The evidence of such witnesses cannot be treated as washed off the records, it remains admissible in trial and there is no legal bar to base the conviction of the accused upon such testimony, if corroborated by other reliable evidence. Section 154 of the Evidence Act enables the Court, in its discretion, to permit the person, who calls a witness, to put any question to him which might be put in cross-examination by the adverse party. The view that the evidence of the witness, who has been called and cross-examined by the party with the leave of the court, cannot be believed or disbelieved in part and has to be excluded altogether, is not the correct exposition of law. The Courts may rely upon so much of the testimony which supports the case of the prosecution and is corroborated by other evidence.
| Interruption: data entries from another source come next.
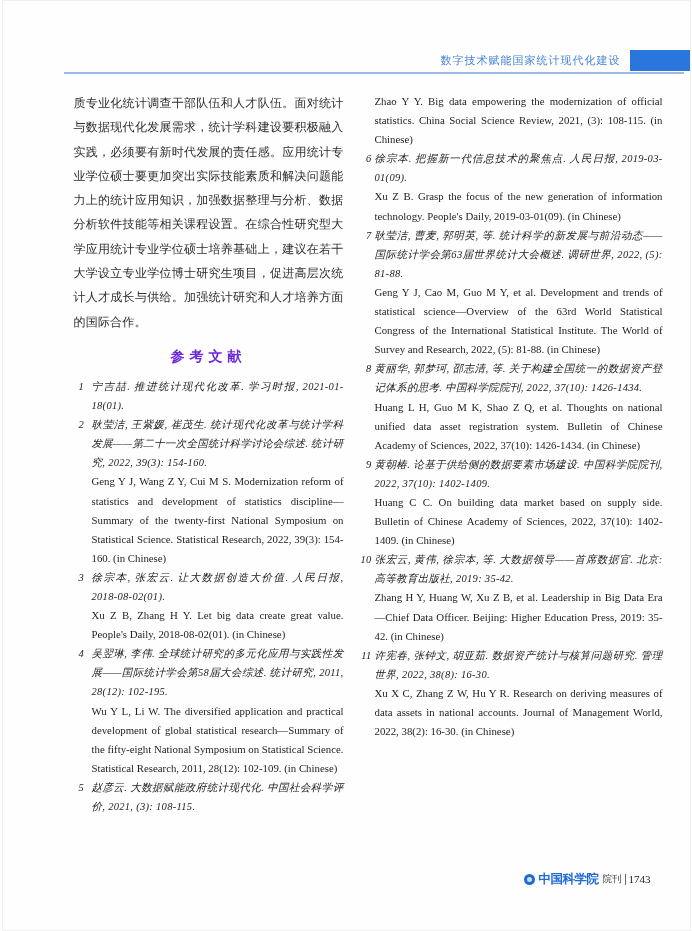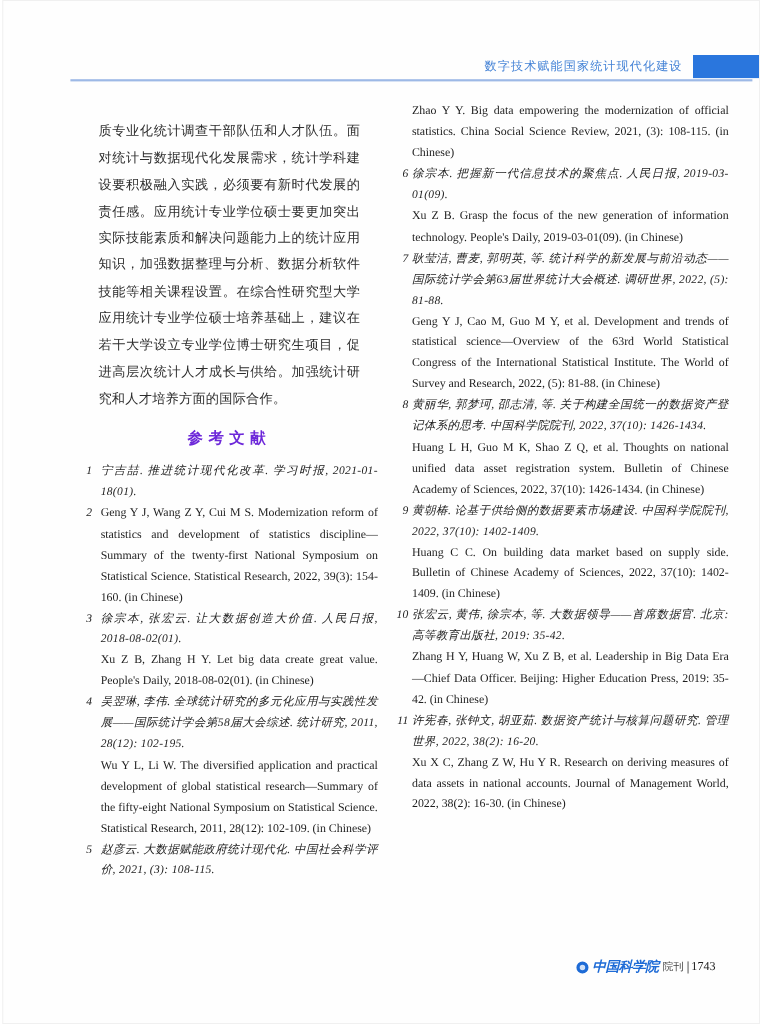"质专业化统计调查干部队伍和人才队伍。面对统计与数据现代化发展需求，统计学科建设要" .body-par { margin: 16px -> 0 }
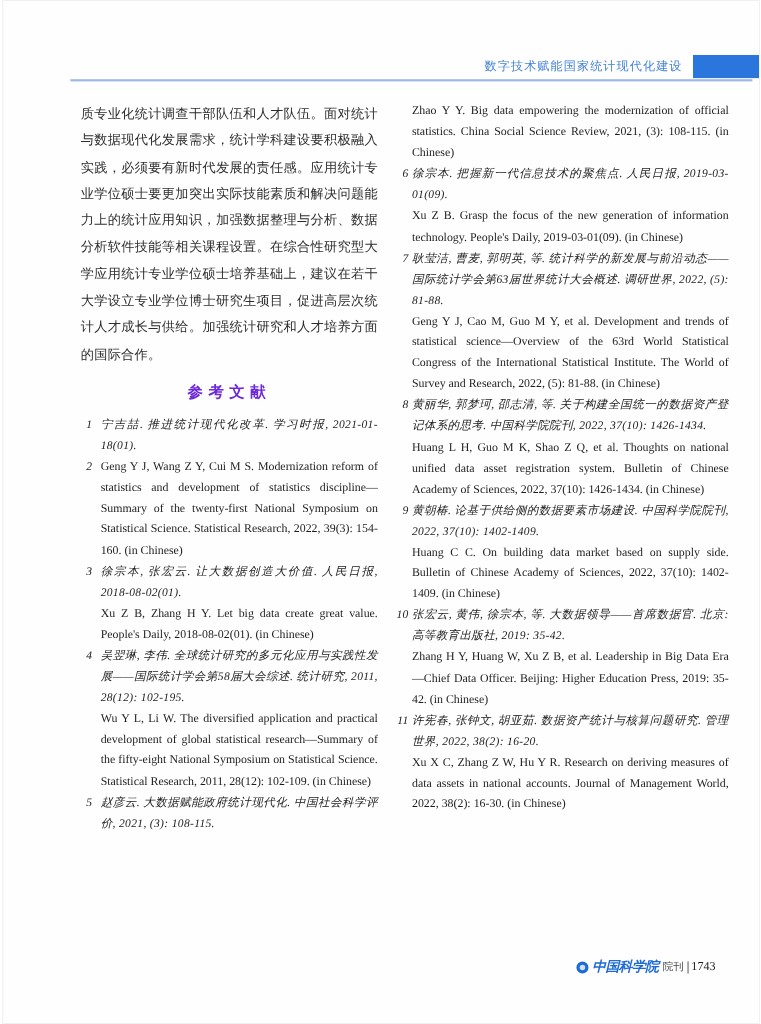"耿莹洁, 王紫媛, 崔茂生." div.ref-zh { html: none -> <div>耿莹洁, 王紫媛, 崔茂生. 统计现代化改革与统计学科发展——第二十一次全国统计科学讨论会综述. 统计研究, 2022, 39(3): 154-160.</div> }
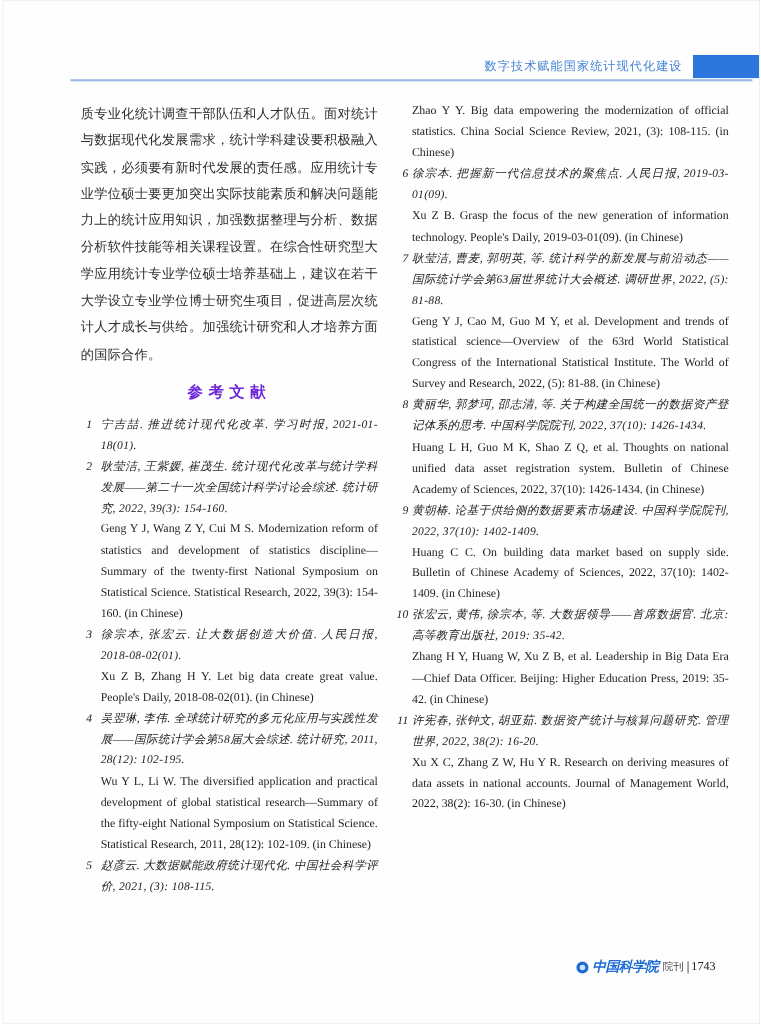"许宪春, 张钟文, 胡亚茹. 数据资产统计与核算问题研究. 管理世界," div.ref-zh { text: 2): 16-20 -> 8): 16-30 }
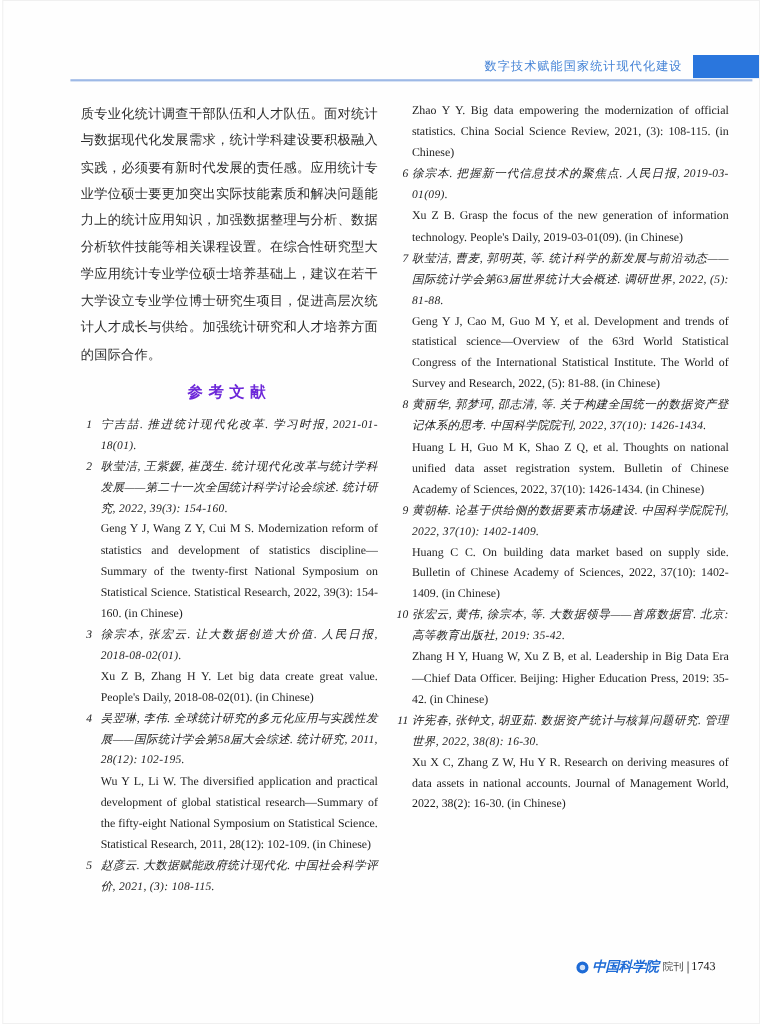"中国科学院" .logo-text { font-style: italic -> none }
It is also now settled cannon of criminal jurisprudence that the part which has been allowed to be cross-examined can also be relied upon by the prosecution. These principles have been encompassed in the judgments of Supreme Court in the cases : a. KoliLakhmanbhaiChanabhai v. State of Gujarat (1999) 8 SCC 624, b. Prithi v. State of Haryana (2010) 8 SCC 536, c. SidharthaVashisht @ Manu Sharma v. State (NCT of Delhi) (2010) 6 SCC 1, d. Ramkrushna v. State of Maharashtra (2007) 13 SCC 525.

Conclusion

There is a general presumption that no woman would stake her future prospects of marrying and her respect for falsely implicating the accused, especially if the girl is minor.

Generally court favour the victims unless it is shown that there are highly probable grounds that the accused has not done the heinous act, even the plea that character of the woman is bad do not hold ground as law does not permit that even if the woman is a prostitute no one has a right to rape her.